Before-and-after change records
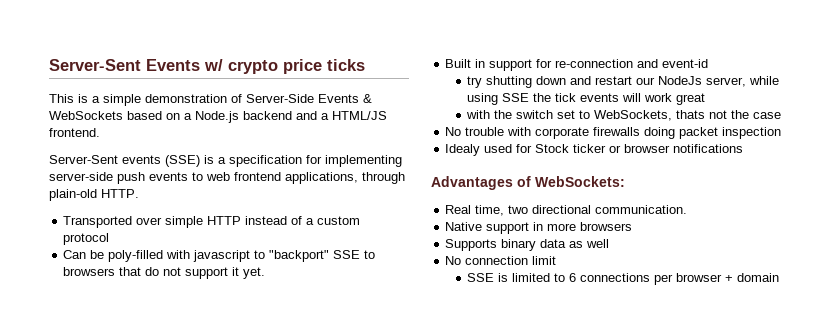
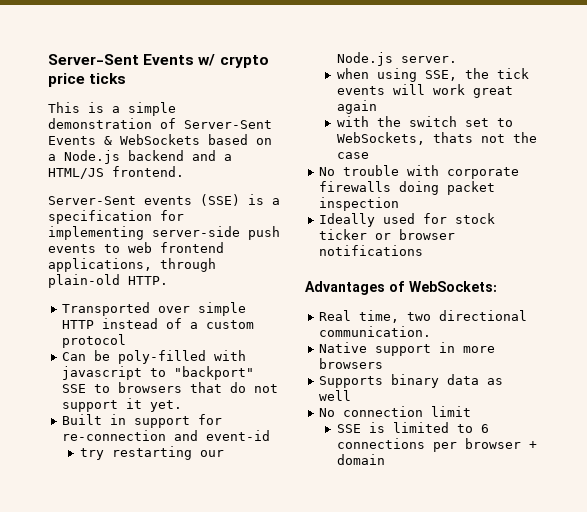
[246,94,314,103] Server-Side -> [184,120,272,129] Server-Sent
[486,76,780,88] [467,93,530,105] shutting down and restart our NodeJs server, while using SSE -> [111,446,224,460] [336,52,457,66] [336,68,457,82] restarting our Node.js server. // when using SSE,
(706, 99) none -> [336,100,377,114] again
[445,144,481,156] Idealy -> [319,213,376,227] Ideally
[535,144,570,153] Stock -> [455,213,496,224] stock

(Task prompt)
Restate the data above word for word. Skip every picture.

(Response to this task)
[246,94,314,103] Server-Side -> [184,120,272,129] Server-Sent
[486,76,780,88] [467,93,530,105] shutting down and restart our NodeJs server, while using SSE -> [111,446,224,460] [336,52,457,66] [336,68,457,82] restarting our Node.js server. // when using SSE,
(706, 99) none -> [336,100,377,114] again
[445,144,481,156] Idealy -> [319,213,376,227] Ideally
[535,144,570,153] Stock -> [455,213,496,224] stock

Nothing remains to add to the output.